*Directions*
Copy out all the lines of the data that hold the word "clean".

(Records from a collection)
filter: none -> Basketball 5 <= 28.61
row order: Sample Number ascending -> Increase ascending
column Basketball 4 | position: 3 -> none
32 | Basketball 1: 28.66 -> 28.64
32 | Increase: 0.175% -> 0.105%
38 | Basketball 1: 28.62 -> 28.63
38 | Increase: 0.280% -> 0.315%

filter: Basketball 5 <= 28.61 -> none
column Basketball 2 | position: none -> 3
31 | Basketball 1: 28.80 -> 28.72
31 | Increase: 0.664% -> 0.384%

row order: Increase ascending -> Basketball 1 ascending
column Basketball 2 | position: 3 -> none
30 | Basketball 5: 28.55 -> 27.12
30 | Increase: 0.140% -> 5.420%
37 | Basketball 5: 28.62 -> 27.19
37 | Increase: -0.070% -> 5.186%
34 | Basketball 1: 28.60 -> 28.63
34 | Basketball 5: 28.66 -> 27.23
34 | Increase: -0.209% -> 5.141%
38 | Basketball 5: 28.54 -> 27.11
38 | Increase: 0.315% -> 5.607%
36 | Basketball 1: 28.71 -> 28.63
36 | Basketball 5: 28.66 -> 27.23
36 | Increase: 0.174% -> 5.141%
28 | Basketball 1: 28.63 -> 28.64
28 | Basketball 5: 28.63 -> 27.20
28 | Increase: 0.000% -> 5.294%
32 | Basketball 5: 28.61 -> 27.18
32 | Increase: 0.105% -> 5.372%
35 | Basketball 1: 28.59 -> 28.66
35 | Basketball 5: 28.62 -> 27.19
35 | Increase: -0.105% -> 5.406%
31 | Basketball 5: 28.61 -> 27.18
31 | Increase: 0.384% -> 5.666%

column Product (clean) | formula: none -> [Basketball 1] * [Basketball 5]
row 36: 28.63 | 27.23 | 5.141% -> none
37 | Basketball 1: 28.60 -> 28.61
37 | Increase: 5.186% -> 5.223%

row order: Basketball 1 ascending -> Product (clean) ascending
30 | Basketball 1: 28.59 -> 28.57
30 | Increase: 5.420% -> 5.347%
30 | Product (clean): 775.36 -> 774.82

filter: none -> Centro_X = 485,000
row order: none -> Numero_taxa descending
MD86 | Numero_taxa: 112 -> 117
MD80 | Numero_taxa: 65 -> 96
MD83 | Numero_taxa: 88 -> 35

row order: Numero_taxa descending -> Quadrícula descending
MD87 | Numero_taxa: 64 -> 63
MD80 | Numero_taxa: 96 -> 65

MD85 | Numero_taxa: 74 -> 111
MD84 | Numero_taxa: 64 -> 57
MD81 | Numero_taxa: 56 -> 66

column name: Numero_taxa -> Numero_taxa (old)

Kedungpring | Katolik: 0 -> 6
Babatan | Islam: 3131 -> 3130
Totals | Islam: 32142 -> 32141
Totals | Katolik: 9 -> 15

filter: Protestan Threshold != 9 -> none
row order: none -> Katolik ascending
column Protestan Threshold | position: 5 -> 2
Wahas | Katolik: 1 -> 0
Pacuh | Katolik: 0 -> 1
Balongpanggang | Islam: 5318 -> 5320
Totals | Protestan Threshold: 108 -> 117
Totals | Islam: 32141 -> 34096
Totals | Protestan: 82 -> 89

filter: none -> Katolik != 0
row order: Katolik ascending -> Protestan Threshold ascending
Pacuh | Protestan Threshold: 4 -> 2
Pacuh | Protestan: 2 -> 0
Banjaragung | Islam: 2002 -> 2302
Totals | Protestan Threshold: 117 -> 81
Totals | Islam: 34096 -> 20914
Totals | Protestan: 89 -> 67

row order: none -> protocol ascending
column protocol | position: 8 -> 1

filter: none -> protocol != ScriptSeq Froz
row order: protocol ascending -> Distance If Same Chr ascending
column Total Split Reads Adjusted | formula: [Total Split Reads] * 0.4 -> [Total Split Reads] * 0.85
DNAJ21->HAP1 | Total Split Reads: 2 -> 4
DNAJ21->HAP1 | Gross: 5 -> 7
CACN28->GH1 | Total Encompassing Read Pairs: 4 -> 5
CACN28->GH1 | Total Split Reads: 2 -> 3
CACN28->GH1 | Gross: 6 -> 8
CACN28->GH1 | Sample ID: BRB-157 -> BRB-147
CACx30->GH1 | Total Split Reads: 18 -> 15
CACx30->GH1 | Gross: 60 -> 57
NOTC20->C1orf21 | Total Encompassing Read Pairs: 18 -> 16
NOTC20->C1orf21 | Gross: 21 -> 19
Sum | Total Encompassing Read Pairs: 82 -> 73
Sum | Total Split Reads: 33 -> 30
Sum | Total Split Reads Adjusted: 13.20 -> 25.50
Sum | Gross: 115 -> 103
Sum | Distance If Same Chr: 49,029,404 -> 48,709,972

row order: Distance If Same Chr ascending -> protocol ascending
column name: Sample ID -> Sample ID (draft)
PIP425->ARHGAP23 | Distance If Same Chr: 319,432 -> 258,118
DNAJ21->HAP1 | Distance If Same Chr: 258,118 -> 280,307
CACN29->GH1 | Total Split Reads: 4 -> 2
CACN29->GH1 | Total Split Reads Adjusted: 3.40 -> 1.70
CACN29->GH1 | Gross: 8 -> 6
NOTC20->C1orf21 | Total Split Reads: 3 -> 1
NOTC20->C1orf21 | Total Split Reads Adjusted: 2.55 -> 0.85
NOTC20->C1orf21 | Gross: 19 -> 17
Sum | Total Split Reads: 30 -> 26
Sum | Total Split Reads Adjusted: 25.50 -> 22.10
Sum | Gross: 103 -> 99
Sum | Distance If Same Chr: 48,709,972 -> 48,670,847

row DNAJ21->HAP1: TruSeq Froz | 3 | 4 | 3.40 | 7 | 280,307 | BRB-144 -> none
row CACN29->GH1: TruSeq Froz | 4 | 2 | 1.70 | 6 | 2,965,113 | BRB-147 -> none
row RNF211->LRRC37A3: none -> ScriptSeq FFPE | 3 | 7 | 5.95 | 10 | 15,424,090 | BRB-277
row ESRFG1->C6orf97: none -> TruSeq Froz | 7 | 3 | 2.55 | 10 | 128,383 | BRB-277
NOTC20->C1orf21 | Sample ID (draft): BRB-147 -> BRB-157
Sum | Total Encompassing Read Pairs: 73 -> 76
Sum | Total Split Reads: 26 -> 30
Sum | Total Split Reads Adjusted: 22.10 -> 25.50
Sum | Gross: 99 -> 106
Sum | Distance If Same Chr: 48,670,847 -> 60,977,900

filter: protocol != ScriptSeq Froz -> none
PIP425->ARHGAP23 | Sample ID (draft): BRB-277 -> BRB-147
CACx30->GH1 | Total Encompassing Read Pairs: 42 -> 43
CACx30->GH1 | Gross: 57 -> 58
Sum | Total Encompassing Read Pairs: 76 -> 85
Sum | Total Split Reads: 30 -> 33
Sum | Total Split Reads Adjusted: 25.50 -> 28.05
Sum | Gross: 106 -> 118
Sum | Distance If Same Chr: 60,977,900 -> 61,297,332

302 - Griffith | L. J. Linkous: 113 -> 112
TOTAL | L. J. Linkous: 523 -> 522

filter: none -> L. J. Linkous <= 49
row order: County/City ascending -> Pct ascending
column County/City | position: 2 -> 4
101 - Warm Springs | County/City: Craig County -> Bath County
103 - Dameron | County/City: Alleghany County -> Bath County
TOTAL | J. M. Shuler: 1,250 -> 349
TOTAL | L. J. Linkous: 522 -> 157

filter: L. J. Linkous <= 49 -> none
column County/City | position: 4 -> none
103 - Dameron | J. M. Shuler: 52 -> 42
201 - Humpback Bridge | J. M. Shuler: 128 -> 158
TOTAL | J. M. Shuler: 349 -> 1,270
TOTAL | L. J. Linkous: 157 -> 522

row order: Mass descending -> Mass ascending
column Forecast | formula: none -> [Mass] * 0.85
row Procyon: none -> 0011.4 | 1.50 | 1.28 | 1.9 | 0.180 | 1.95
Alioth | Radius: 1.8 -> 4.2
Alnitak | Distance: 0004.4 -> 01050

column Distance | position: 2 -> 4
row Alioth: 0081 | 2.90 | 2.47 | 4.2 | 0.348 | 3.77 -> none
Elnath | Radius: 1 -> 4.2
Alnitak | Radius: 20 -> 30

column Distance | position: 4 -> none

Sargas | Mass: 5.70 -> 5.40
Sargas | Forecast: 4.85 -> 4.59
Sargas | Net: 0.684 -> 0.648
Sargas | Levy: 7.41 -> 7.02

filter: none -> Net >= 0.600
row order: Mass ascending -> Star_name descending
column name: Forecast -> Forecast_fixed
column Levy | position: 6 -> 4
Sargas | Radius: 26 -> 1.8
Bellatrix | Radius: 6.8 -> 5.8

*Result for this exercise*
column Product (clean) | formula: none -> [Basketball 1] * [Basketball 5]
row order: Basketball 1 ascending -> Product (clean) ascending
30 | Product (clean): 775.36 -> 774.82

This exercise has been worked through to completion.